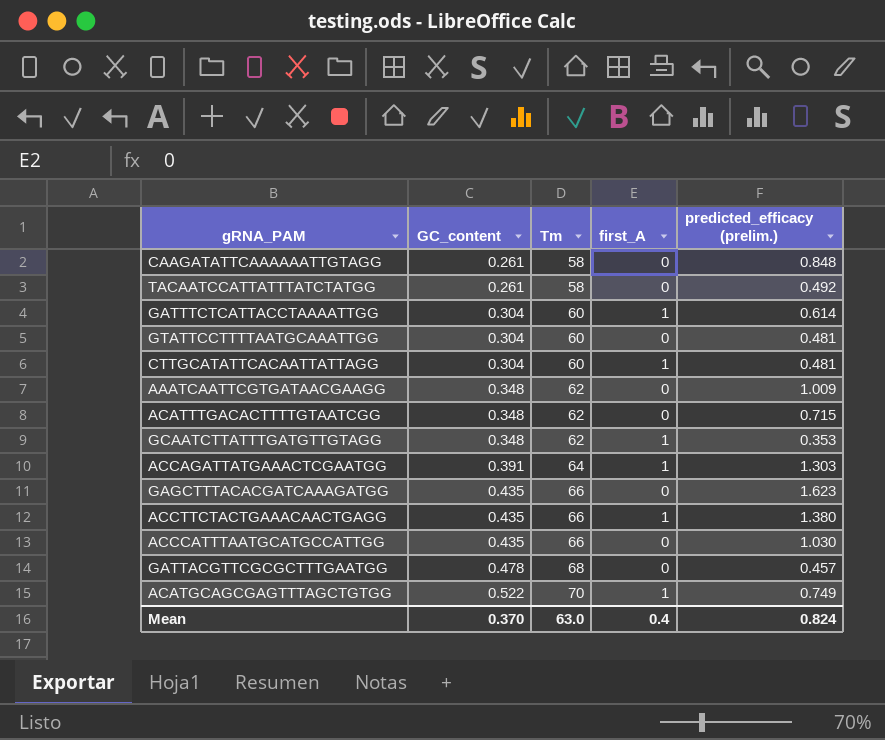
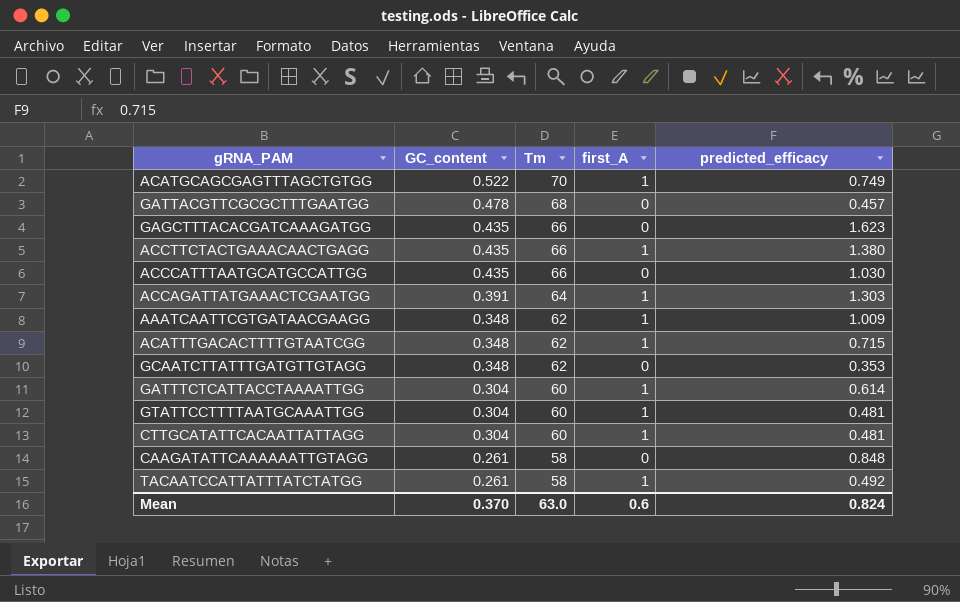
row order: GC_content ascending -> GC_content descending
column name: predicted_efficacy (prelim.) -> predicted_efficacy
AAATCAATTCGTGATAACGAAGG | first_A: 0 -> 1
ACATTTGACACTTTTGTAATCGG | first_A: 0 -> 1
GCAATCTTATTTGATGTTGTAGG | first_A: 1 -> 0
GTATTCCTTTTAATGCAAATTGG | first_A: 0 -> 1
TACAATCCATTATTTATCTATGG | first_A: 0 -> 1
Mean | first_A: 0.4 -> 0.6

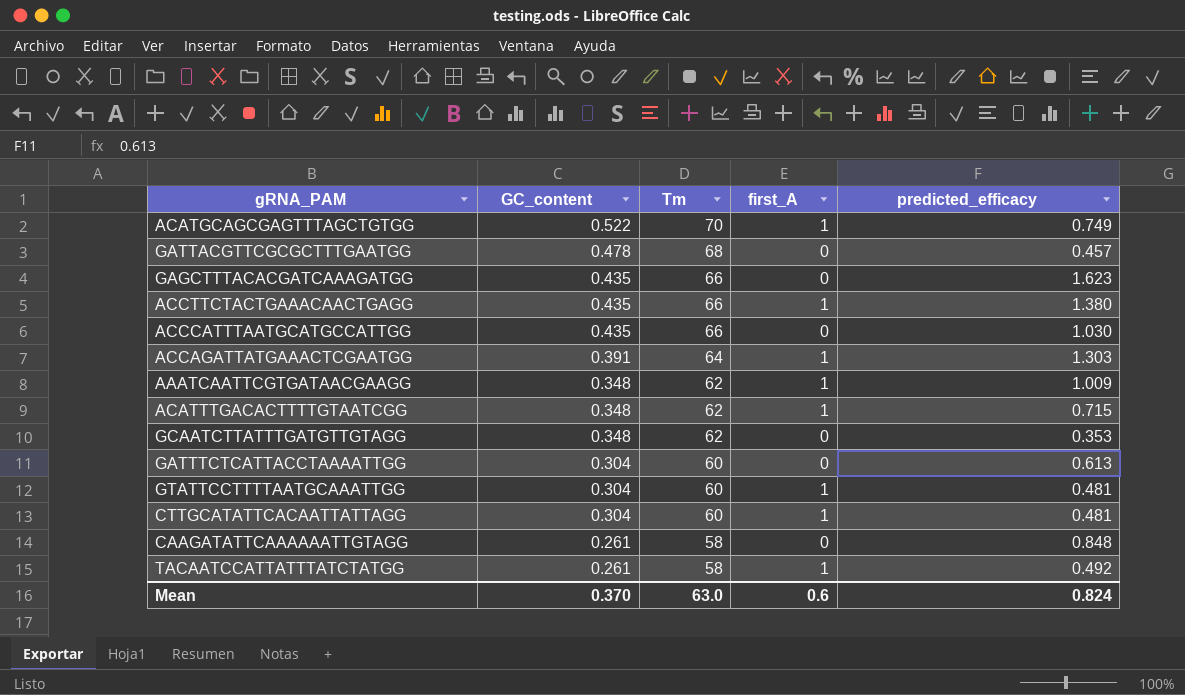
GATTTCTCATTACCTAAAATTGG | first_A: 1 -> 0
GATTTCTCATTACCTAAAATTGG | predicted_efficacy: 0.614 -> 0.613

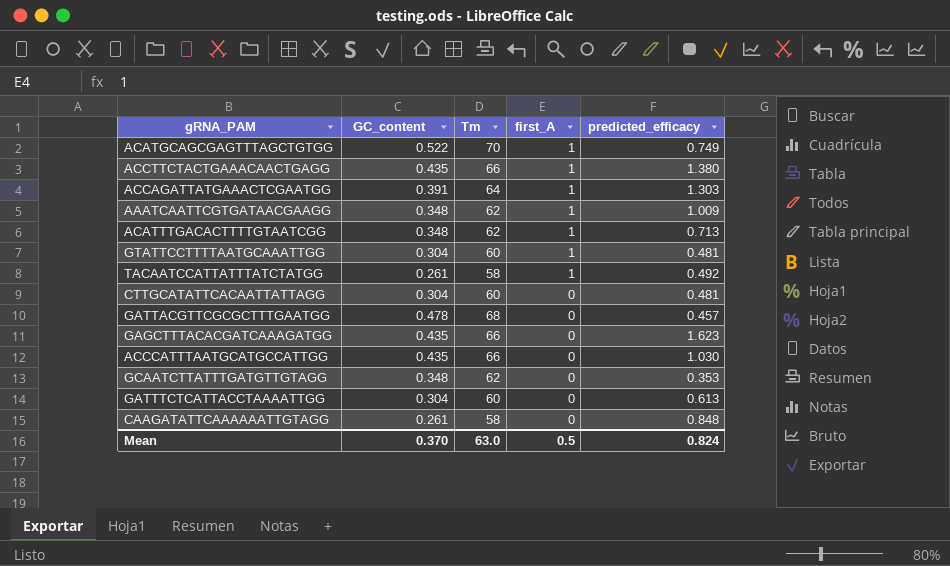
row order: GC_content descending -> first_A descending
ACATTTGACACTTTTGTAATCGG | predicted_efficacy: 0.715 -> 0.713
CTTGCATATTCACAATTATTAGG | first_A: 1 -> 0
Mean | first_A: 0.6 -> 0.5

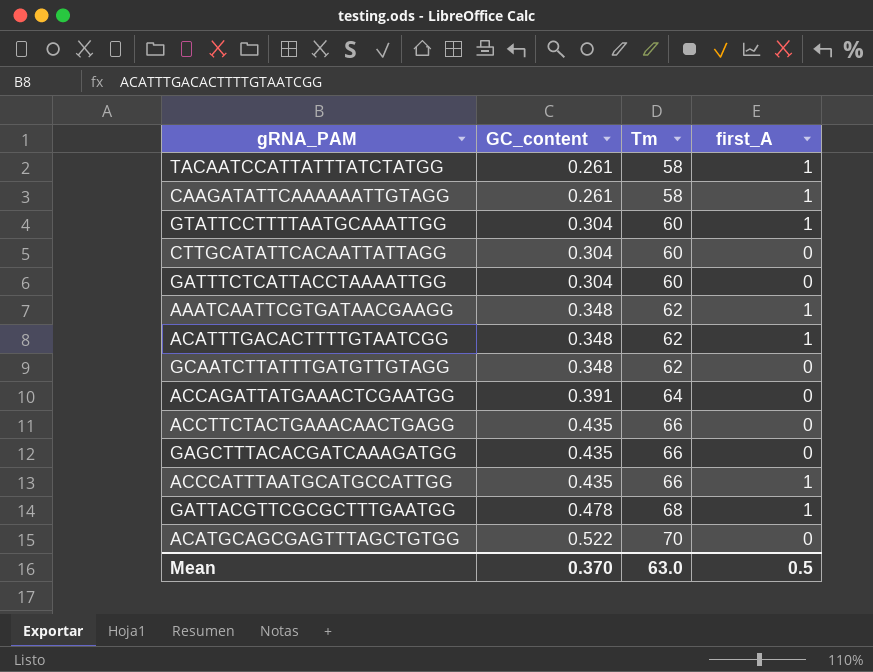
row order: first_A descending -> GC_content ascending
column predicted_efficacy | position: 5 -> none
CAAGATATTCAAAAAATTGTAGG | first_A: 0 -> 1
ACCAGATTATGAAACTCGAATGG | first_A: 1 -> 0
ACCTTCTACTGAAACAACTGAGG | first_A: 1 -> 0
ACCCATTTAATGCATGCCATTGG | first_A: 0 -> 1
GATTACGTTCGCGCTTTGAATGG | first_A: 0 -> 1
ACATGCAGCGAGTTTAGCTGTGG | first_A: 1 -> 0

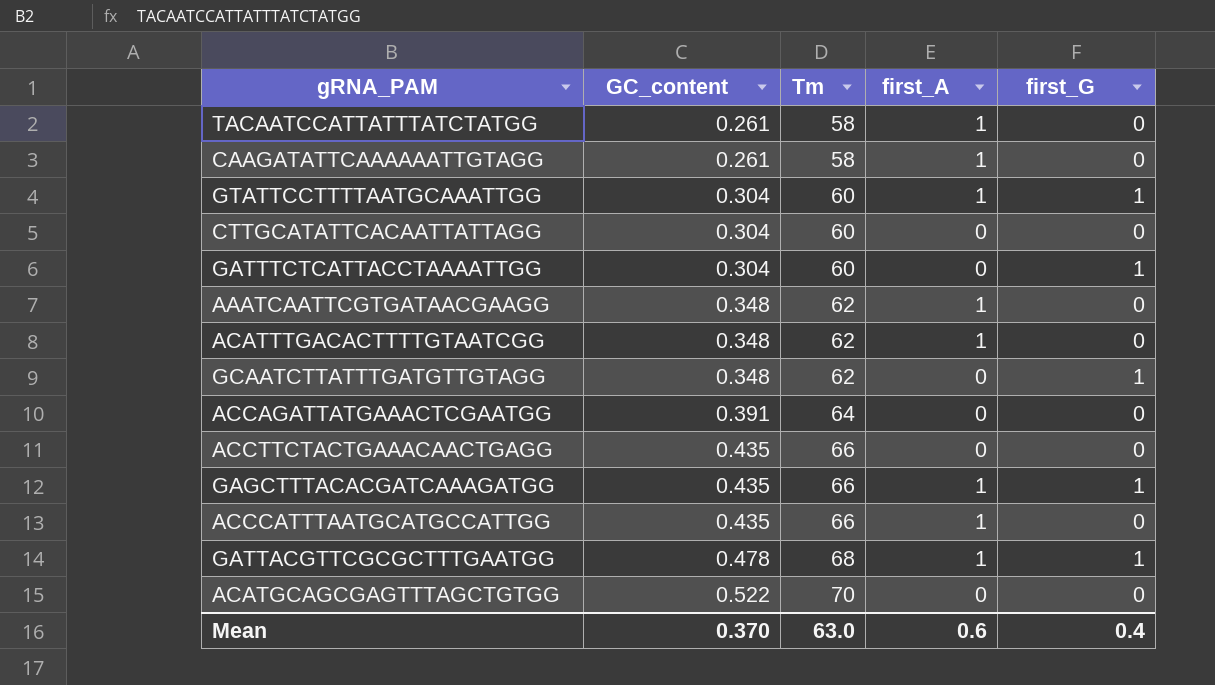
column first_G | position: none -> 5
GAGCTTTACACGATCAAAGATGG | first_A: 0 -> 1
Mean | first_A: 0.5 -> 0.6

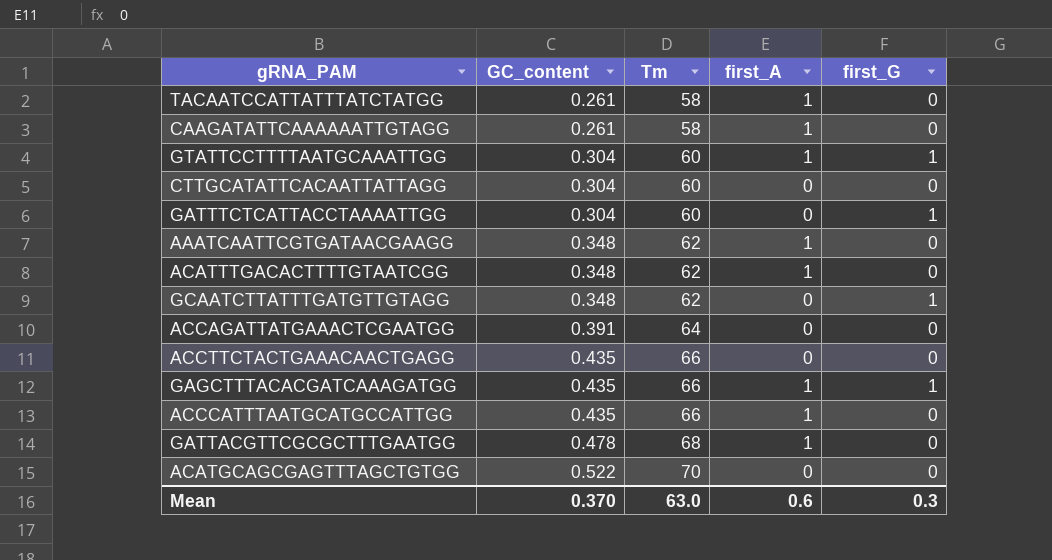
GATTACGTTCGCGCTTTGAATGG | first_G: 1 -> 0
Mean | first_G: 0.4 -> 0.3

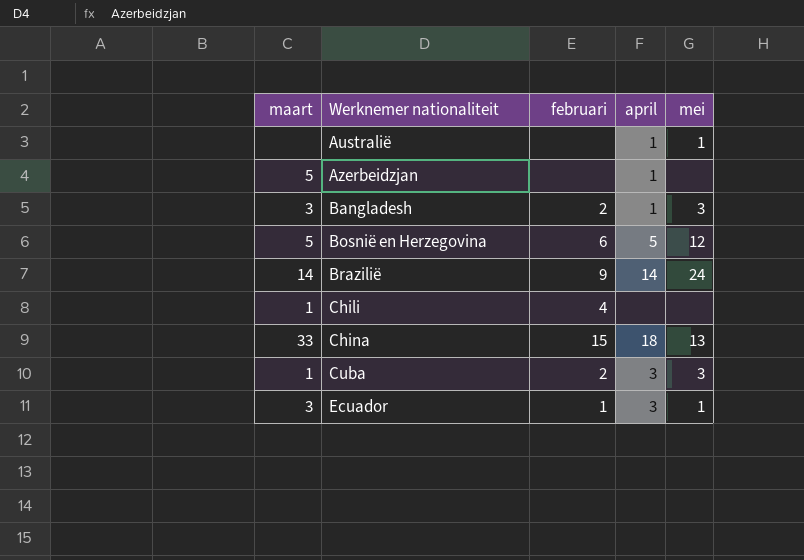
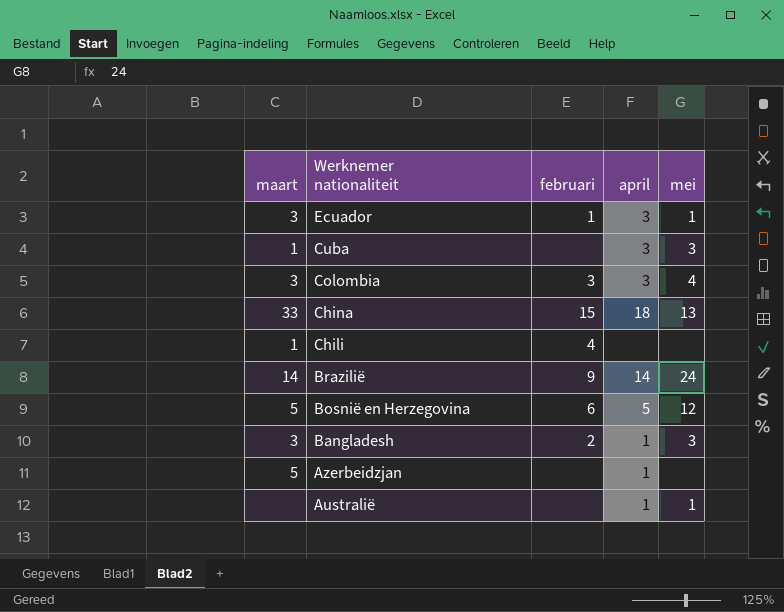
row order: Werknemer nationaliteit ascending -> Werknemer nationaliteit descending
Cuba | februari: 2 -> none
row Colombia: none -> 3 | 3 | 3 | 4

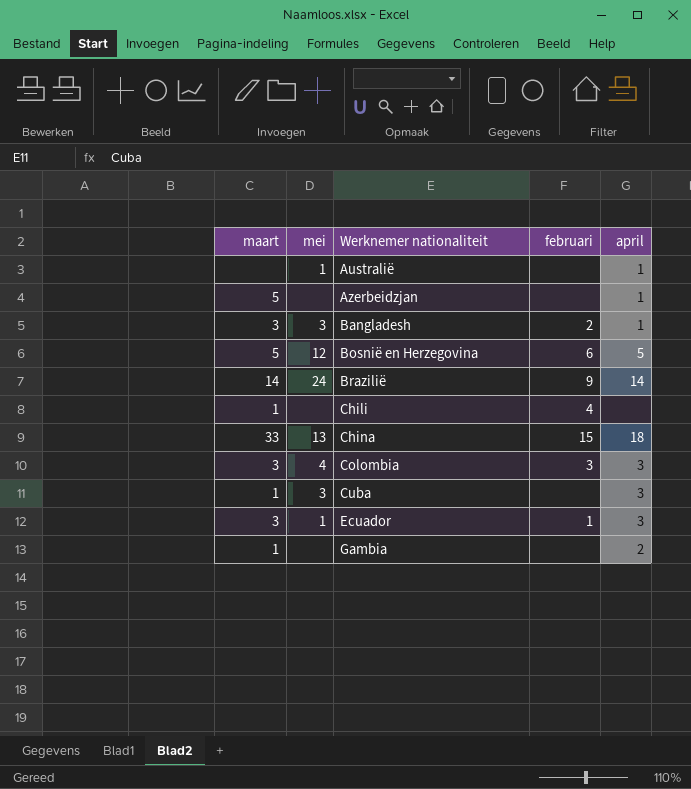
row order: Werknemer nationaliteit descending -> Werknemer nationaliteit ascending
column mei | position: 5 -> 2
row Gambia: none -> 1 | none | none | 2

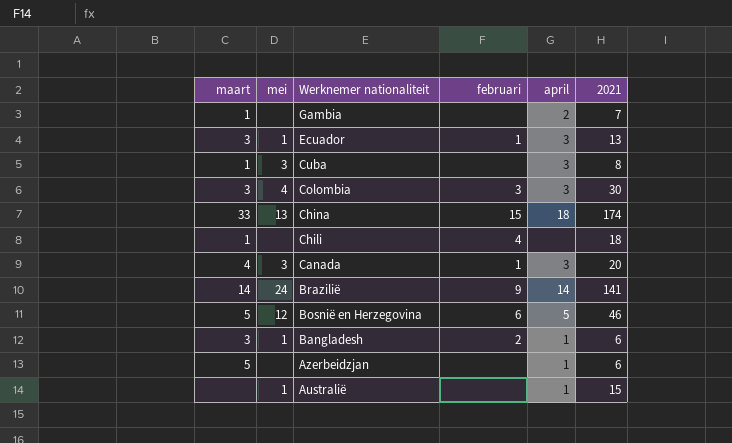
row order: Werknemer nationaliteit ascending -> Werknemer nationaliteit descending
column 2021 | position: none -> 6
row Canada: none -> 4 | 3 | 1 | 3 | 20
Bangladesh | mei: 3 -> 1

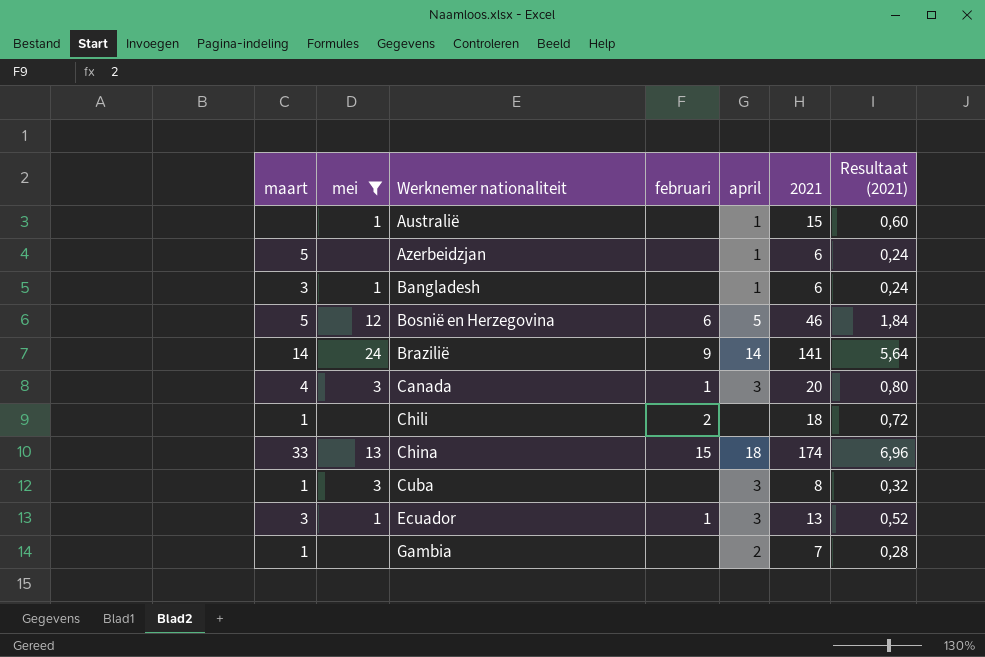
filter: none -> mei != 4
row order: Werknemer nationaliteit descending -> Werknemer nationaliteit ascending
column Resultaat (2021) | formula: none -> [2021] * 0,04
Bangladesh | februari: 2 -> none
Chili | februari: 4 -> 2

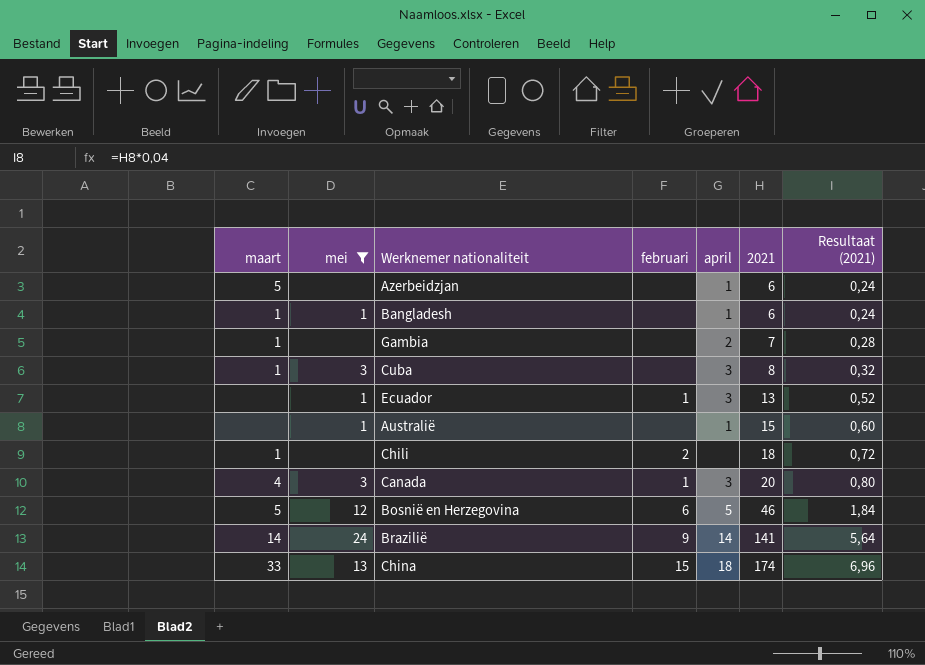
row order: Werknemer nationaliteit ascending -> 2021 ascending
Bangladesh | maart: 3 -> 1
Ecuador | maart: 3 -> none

============

To answer, copy each line from the material above that has the word "position".

column predicted_efficacy | position: 5 -> none
column first_G | position: none -> 5
column mei | position: 5 -> 2
column 2021 | position: none -> 6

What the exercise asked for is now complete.